Invité de l’émission « Objection », l’ancien secrétaire général de la Ligue démocratique et actuel membre du mouvement Sursaut citoyen a dressé un constat préoccupant. Selon les éléments rapportés par Sud Quotidien, il souligne que les signaux actuels — marqués par des tensions politiques, des luttes de pouvoir et des épisodes de répression — laissent craindre un retour aux pratiques du passé, et ce, malgré le récent changement de régime.

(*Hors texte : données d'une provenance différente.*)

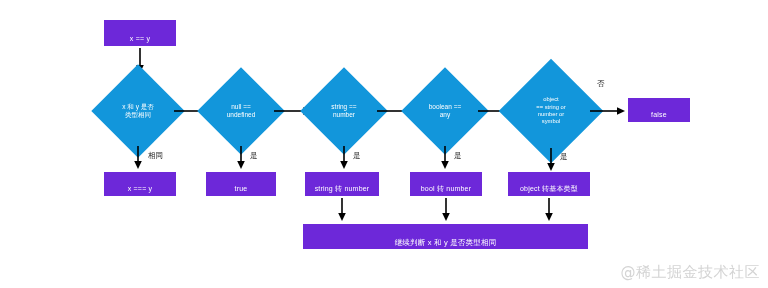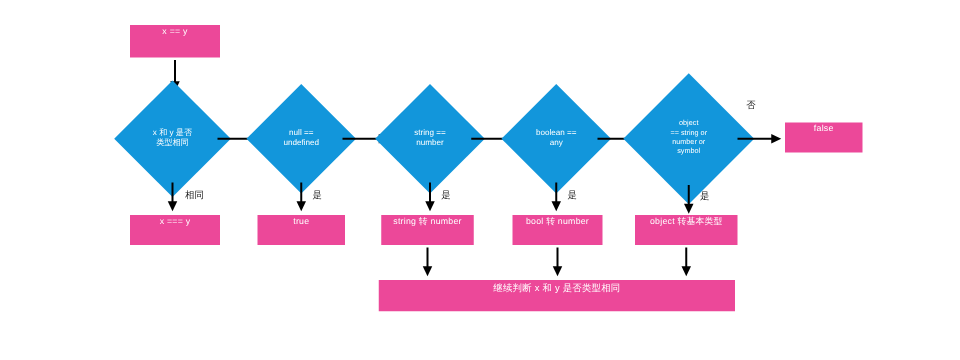--- a/index.html
+++ b/index.html
@@ -26,10 +26,10 @@
   
   .node-box {
     position: absolute;
-    background: #ec4899;
+    background: #6d28d9;
     color: #ffffff;
     display: flex;
-    align-items: flex-start;
+    align-items: flex-end;
     justify-content: center;
     text-align: center;
     font-size: 7px;

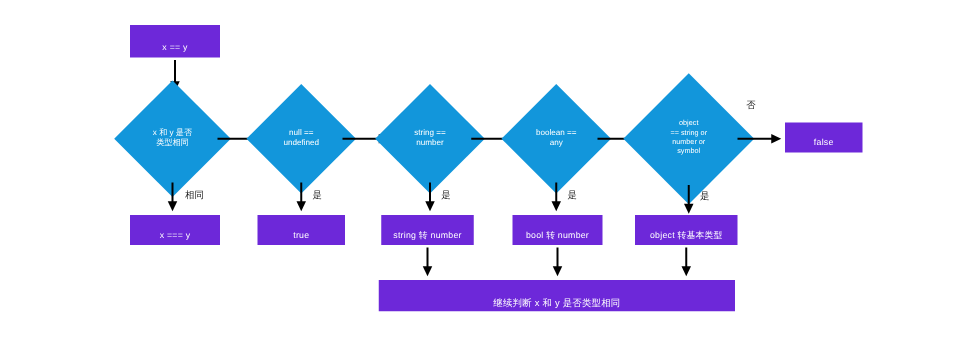--- a/index.html
+++ b/index.html
@@ -270,6 +270,7 @@
     <span>继续判断 x 和 y 是否类型相同</span>
   </div>
 
+  <div class="watermark">@稀土掘金技术社区</div>
 
 </div>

Pour Mamadou Ndoye, le véritable enjeu ne réside pas dans une simple énumération de mesures correctives, mais dans la levée de blocages structurels profonds. Il identifie ainsi trois « goulots d’étranglement » spécifiques entravant la transition démocratique sénégalaise.
Le premier obstacle pointé est l’hyper-présidentialisme. L’ancien ministre le décrit comme une entrave majeure, due à la concentration excessive des pouvoirs entre les mains de l’exécutif. Le deuxième frein relève d’un système de prédation qui favoriserait le clientélisme, la corruption et la mauvaise gestion des ressources publiques, avec des conséquences directes sur le financement des secteurs sociaux de base.
Enfin, la troisième limite dénoncée est la confiscation de la citoyenneté. L’invité déplore que le rôle des Sénégalais soit aujourd’hui réduit au simple acte de vote, sans réelle capacité d’influence sur la gestion des affaires publiques entre deux échéances électorales.
Face à ces constats, le membre de la société civile appelle à une refonte du modèle actuel, en articulant davantage la démocratie représentative et la démocratie participative. « Si nous ne faisons pas ce saut qualitatif, le pays restera durablement bloqué », a-t-il déclaré en conclusion de son intervention radiophonique.